Uelzen. Vor einigen Wochen hatte er den Untergrund des Alten Rathauses untersucht und dabei erstaunliche Funde gemacht (AZ berichtete). Jetzt bekam Stadtarchäologe Fred Mahler die Gelegenheit, auf einem weiteren Grundstück in der Uelzener Innenstadt nach historischen Überresten zu suchen. Und was der 52-Jährige im Erdreich des kürzlich abgerissenen Reformhauses in der Fußgängerzone aufspürte, ist aus archäologischer Sicht bemerkenswert: Mahler hat nämlich eindeutige Spuren des verheerenden Stadtbrandes von 1646 entdeckt.

So befinden sich im Boden des Eckgrundstücks zwischen Bahnhof- und Achterstraße zahlreiche Dachziegeln aus Ton. „Das Haus ist damals beim Brand eingestürzt“, steht für Mahler fest. Das erklärt auch die schwarze Farbe auf den Tonziegeln und im Erdreich. „Keine Frage, das sind Brandspuren.“ Ebenso hat Mahler alte Fensterglas-Reste entdeckt: „Die Scheiben sind aufgrund der großen Hitze während des Feuers gesprungen“, vermutet der Archäologe.

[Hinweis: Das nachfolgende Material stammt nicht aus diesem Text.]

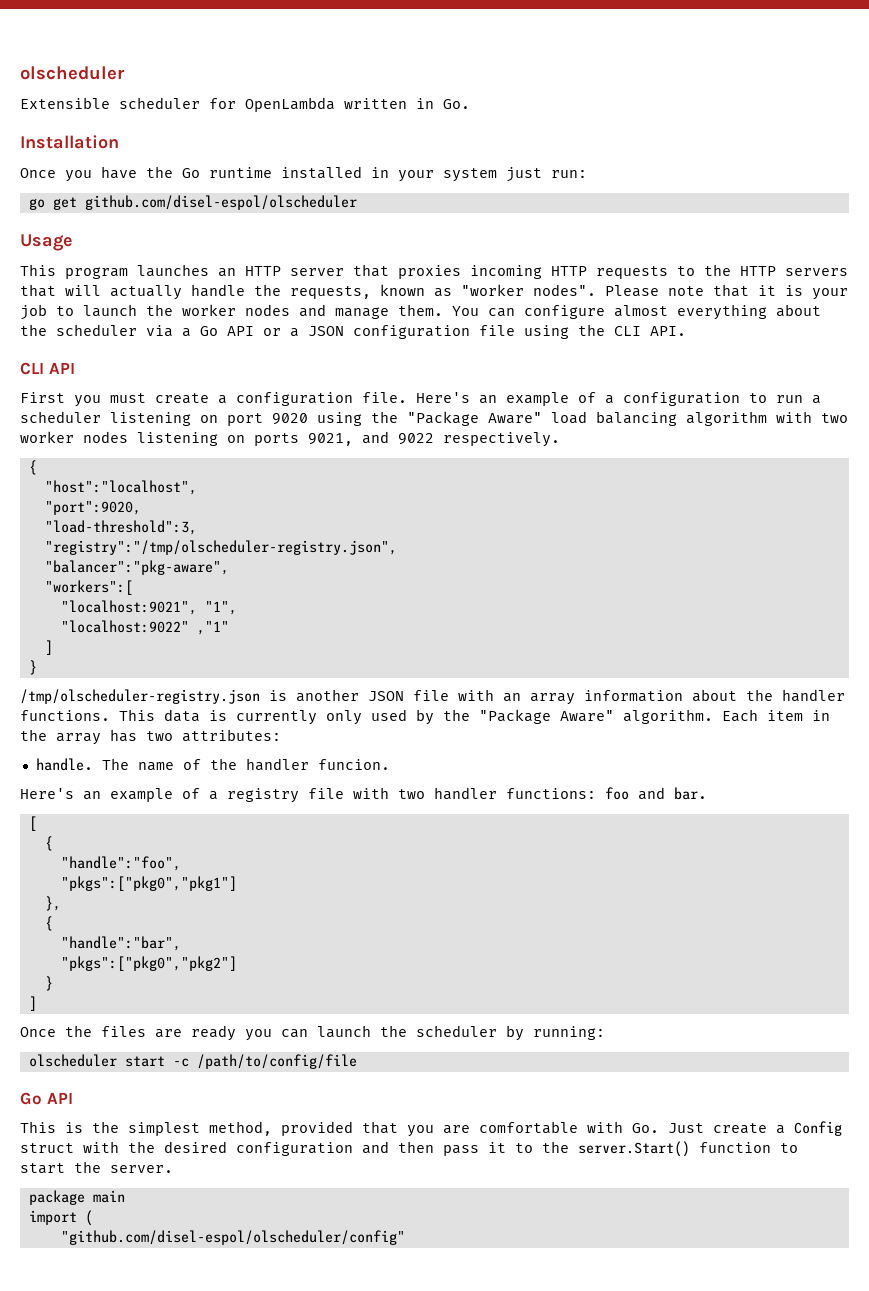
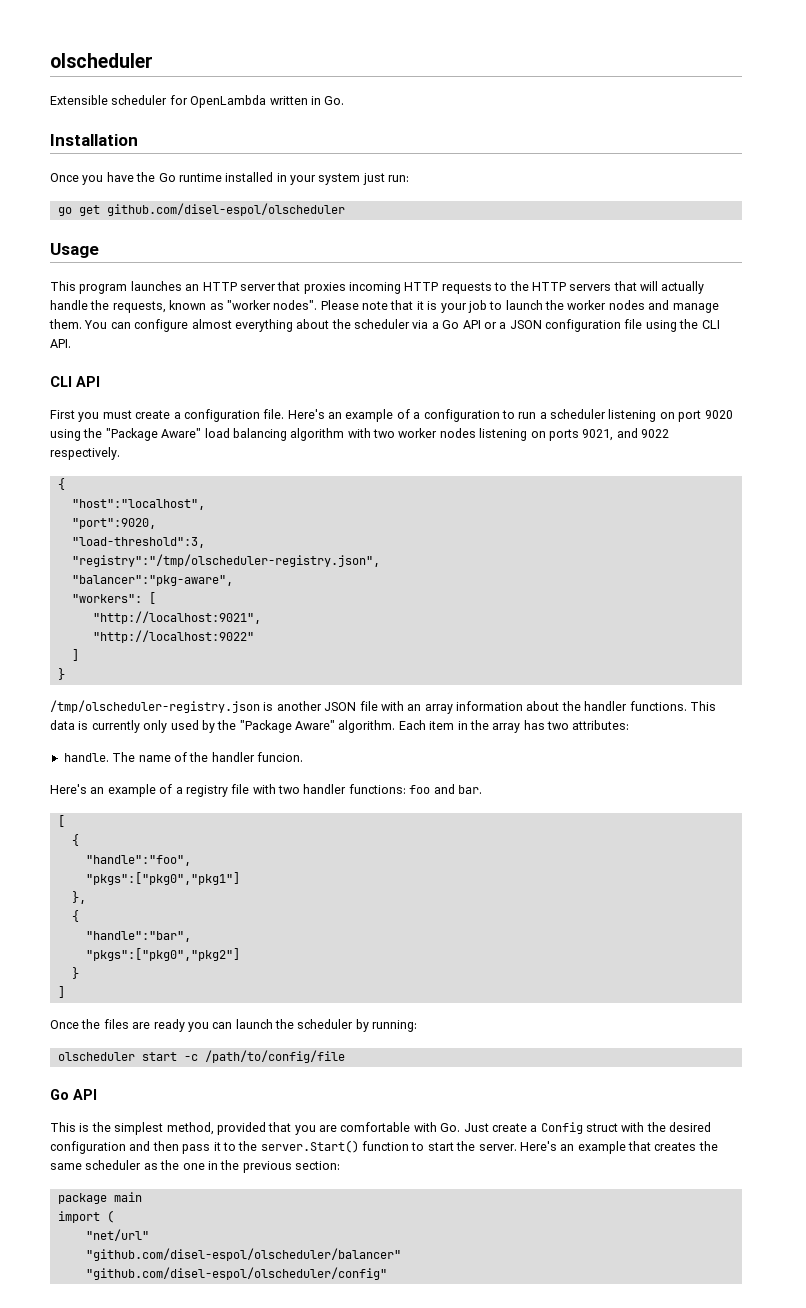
[44,580,133,595] [60,600,237,615] [60,620,229,635] "workers":[ // "localhost:9021", "1", // "localhost:9022" ,"1" -> [71,592,156,604] [92,611,261,624] [92,630,254,643] "workers": [ // "http://localhost:9021", // "http://localhost:9022"
(173, 1169) none -> [519,1141,718,1154] [50,1160,340,1173] Here's an example that creates the same scheduler as the one in the previous section:
(93, 1218) none -> [85,1229,149,1241] [85,1248,401,1261] // "net/url" // "github.com/disel-espol/olscheduler/balancer"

In dem Backstein-Gebäude befand sich seinerzeit die Uelzener Stadtschreiberei. Mahler geht davon aus, dass das Haus zwischen 1550 und 1560 gebaut wurde und möglicherweise einen mittelalterlichen Vorgängerbau hatte. Dessen Grundriss ist jedenfalls noch gut erkennbar. Auch das aus klobigen Feldsteinen bestehende Fundament der Stadtschreiberei wurde bei den Grabungen zutage gefördert, ebenso eine Eingangsstufe. Zudem hat Mahler Überreste des Backstein-Fußbodens im Erdreich ausgemacht. „Der ist unheimlich brüchig, auch das kommt von der gewaltigen Hitze beim Stadtbrand“, erläutert er die eindeutigen Spuren.

Darüber hinaus hat Mahler zahllose Kleinfunde gemacht, zum Beispiel Keramikstücke und verzierte Ofenkacheln. Besonders augenfällig ist der Überrest eines historischen Gefäßes: ein etwa zehn Zentimeter langer, braun-weiß gemusterter Stiel.

Zwei Tage lang hatten Mahler und seine ehrenamtlichen Mitarbeiter die Gelegenheit, in dem Untergrund zu stöbern. „In dieser Zeit haben wir möglichst viele Details festgehalten“, erklärt er. „Der erste Eindruck ist da.“

In den kommenden Wochen wird das Areal nun im Auftrag des Besitzers aus Winsen (Aller) bebaut. Dort entsteht ein modernes Gebäude mit Einzelhandelsgeschäften und Büroräumen. Von den mehr als 450 Jahre alten Überresten im Erdreich wird dann nichts mehr zu erkennen sein – bis möglicherweise Archäologen in ein paar Jahrhunderten die Spuren aus längst vergangenen Zeiten wieder ans Tageslicht fördern werden.